[Opening Extracted information section]

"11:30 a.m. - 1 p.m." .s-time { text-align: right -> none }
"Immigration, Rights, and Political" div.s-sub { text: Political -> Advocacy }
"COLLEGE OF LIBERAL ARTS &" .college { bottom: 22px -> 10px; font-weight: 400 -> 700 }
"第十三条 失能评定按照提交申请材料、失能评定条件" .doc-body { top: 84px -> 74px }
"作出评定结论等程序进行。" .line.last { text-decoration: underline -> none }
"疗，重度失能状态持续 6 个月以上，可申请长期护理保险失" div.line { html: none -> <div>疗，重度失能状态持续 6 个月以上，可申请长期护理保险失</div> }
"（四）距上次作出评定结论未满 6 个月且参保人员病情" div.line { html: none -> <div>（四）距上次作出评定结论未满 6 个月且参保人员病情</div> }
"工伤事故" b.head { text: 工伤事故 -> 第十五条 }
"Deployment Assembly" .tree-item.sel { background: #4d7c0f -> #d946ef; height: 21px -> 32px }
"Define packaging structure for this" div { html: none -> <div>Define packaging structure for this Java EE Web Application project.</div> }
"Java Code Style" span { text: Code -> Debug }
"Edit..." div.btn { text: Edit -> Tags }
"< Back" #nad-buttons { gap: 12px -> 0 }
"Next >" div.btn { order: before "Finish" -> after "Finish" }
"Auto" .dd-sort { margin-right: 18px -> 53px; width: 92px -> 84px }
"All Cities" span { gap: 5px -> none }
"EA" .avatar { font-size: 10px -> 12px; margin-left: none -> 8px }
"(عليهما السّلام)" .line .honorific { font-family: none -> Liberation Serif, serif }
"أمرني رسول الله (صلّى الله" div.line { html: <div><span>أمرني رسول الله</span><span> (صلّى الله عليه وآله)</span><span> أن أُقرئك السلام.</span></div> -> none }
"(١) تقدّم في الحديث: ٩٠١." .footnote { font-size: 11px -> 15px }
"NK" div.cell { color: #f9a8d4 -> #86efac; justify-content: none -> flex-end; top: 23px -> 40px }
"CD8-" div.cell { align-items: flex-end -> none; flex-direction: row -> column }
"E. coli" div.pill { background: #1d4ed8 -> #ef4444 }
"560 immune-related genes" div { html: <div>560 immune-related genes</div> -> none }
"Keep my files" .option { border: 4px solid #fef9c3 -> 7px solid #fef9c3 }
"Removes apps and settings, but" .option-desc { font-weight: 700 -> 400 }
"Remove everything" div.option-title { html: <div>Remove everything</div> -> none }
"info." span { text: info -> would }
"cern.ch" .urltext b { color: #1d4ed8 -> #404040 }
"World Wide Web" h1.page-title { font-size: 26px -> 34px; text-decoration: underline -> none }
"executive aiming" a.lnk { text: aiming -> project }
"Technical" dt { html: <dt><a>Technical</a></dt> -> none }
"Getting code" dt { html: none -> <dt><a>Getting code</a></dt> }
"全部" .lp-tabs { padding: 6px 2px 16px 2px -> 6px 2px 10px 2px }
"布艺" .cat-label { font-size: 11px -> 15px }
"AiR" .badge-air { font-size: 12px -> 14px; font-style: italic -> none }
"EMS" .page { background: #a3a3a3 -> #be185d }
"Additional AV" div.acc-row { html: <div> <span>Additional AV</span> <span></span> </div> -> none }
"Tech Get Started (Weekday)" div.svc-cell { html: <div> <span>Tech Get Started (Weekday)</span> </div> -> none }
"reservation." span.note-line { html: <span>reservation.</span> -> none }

[Closing Extracted information section]

Problem requirements:
The full listing needs to be output again, exactly as it reads.

Output of the task:
"11:30 a.m. - 1 p.m." .s-time { text-align: right -> none }
"Immigration, Rights, and Political" div.s-sub { text: Political -> Advocacy }
"COLLEGE OF LIBERAL ARTS &" .college { bottom: 22px -> 10px; font-weight: 400 -> 700 }
"第十三条 失能评定按照提交申请材料、失能评定条件" .doc-body { top: 84px -> 74px }
"作出评定结论等程序进行。" .line.last { text-decoration: underline -> none }
"疗，重度失能状态持续 6 个月以上，可申请长期护理保险失" div.line { html: none -> <div>疗，重度失能状态持续 6 个月以上，可申请长期护理保险失</div> }
"（四）距上次作出评定结论未满 6 个月且参保人员病情" div.line { html: none -> <div>（四）距上次作出评定结论未满 6 个月且参保人员病情</div> }
"工伤事故" b.head { text: 工伤事故 -> 第十五条 }
"Deployment Assembly" .tree-item.sel { background: #4d7c0f -> #d946ef; height: 21px -> 32px }
"Define packaging structure for this" div { html: none -> <div>Define packaging structure for this Java EE Web Application project.</div> }
"Java Code Style" span { text: Code -> Debug }
"Edit..." div.btn { text: Edit -> Tags }
"< Back" #nad-buttons { gap: 12px -> 0 }
"Next >" div.btn { order: before "Finish" -> after "Finish" }
"Auto" .dd-sort { margin-right: 18px -> 53px; width: 92px -> 84px }
"All Cities" span { gap: 5px -> none }
"EA" .avatar { font-size: 10px -> 12px; margin-left: none -> 8px }
"(عليهما السّلام)" .line .honorific { font-family: none -> Liberation Serif, serif }
"أمرني رسول الله (صلّى الله" div.line { html: <div><span>أمرني رسول الله</span><span> (صلّى الله عليه وآله)</span><span> أن أُقرئك السلام.</span></div> -> none }
"(١) تقدّم في الحديث: ٩٠١." .footnote { font-size: 11px -> 15px }
"NK" div.cell { color: #f9a8d4 -> #86efac; justify-content: none -> flex-end; top: 23px -> 40px }
"CD8-" div.cell { align-items: flex-end -> none; flex-direction: row -> column }
"E. coli" div.pill { background: #1d4ed8 -> #ef4444 }
"560 immune-related genes" div { html: <div>560 immune-related genes</div> -> none }
"Keep my files" .option { border: 4px solid #fef9c3 -> 7px solid #fef9c3 }
"Removes apps and settings, but" .option-desc { font-weight: 700 -> 400 }
"Remove everything" div.option-title { html: <div>Remove everything</div> -> none }
"info." span { text: info -> would }
"cern.ch" .urltext b { color: #1d4ed8 -> #404040 }
"World Wide Web" h1.page-title { font-size: 26px -> 34px; text-decoration: underline -> none }
"executive aiming" a.lnk { text: aiming -> project }
"Technical" dt { html: <dt><a>Technical</a></dt> -> none }
"Getting code" dt { html: none -> <dt><a>Getting code</a></dt> }
"全部" .lp-tabs { padding: 6px 2px 16px 2px -> 6px 2px 10px 2px }
"布艺" .cat-label { font-size: 11px -> 15px }
"AiR" .badge-air { font-size: 12px -> 14px; font-style: italic -> none }
"EMS" .page { background: #a3a3a3 -> #be185d }
"Additional AV" div.acc-row { html: <div> <span>Additional AV</span> <span></span> </div> -> none }
"Tech Get Started (Weekday)" div.svc-cell { html: <div> <span>Tech Get Started (Weekday)</span> </div> -> none }
"reservation." span.note-line { html: <span>reservation.</span> -> none }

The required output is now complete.